Les familles monoparentales existent déjà, et il serait bien évidemment faux de considérer que les enfants qui y grandissent ne se construisent pas et ne reçoivent pas d'amour. L'amour quotidien est là, bien sûr. Mais qu'en est-il de l'amour que chacun porte en lui – celui d'un homme, le père, celui d'une femme, la mère, eux qui vous ont donné la vie. Et qu'y a-t-il de plus beau que la vie ? On aime parler de ses parents, de ses grands-parents ; on aime retourner sur leurs pas ; même si on ne les a pas connus, ils vivent à leur manière en nous. Faut-il donc accepter aussi facilement que l'être humain soit déraciné – pire, peut-être « marchandisé » ? C'est notre crainte, et nous ne pouvons accepter cette éventualité.
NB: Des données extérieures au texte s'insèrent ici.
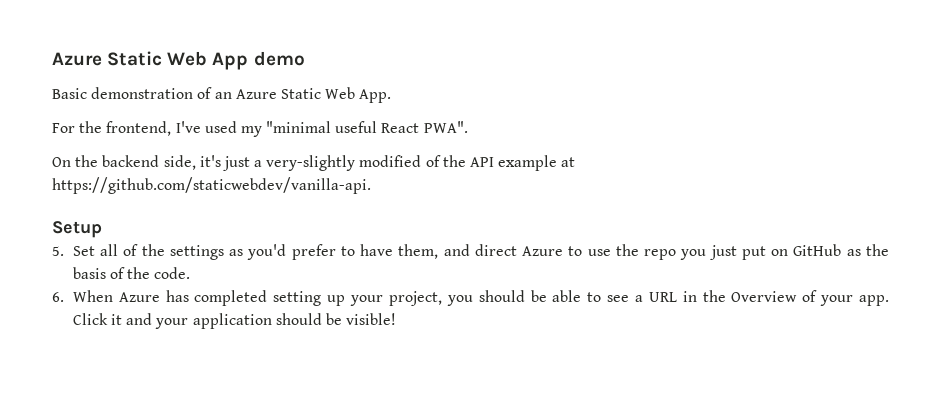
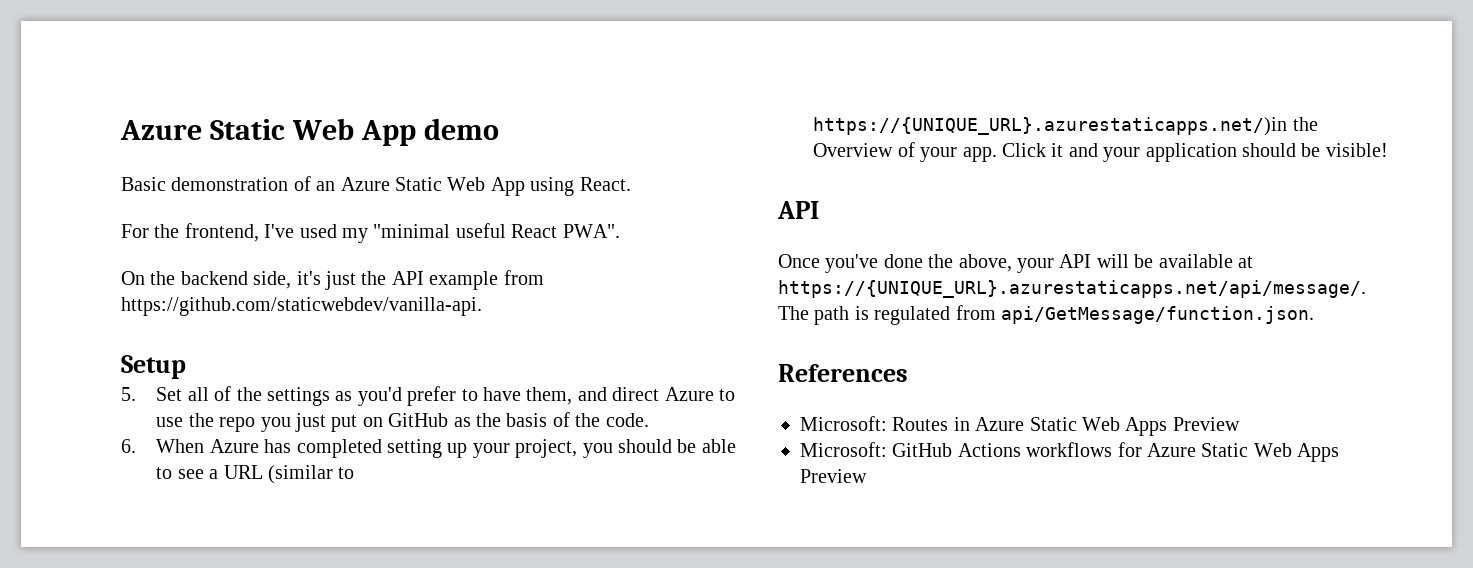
[359,89,392,103] App. -> [490,177,631,196] App using React.
[254,155,441,171] a very-slightly modified of -> (356, 280) none
[561,157,576,167] at -> [503,270,544,285] from
[682,291,697,302] in -> [268,465,355,484] [813,117,1288,136] (similar to https://{UNIQUE_URL}.azurestaticapps.net/)in
(397, 319) none -> [777,201,819,219] [778,254,1253,273] [778,280,1366,298] [778,305,1314,325] [778,364,908,382] [800,416,1240,436] [800,442,1340,462] [800,469,867,483] // API // Once you've done the above, your API will be available at https://{UNIQUE_URL}.azurestaticapps.net/api/message/. The path is regulated from api/GetMessage/function.json. // References // Microsoft: Routes in Azure Static Web Apps Preview // Microsoft: GitHub Actions workflows for Azure Static Web Apps Preview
Je mesure aussi sur le terrain combien les femmes qui élèvent seules des enfants sont fragiles socialement, exposées à des problèmes de logement et de mobilité, et combien leur solitude est grande face à toutes ces difficultés de la vie. Est-il bien responsable de faire comme si ces problèmes n'existaient pas et d'expliquer que votre nouveau modèle familial en est un parmi tant d'autres ? À ce compte-là, on ira un jour jusqu'à reconnaître à deux hommes les mêmes droits qu'à deux femmes : comment pourriez-vous faire autrement, au nom du principe d'égalité ?
Peut-être, enfin, apporterez-vous des réponses aux nombreuses questions que je me pose, et qui sont justifiées par la crainte que la GPA ne devienne rapidement une réalité, par la crainte de la manipulation du vivant, par la crainte que la pénurie de gamètes n'entraîne leur vente, autant d'évolutions qui bouleverseraient notre vision de l'humanité.
Le débat permettra peut-être de faire évoluer ma position et celles de mes collègues, mais je tiens à rappeler notre attachement à ce qui fonde les valeurs de l'homme, les valeurs de l'enfant et le respect qui lui est dû.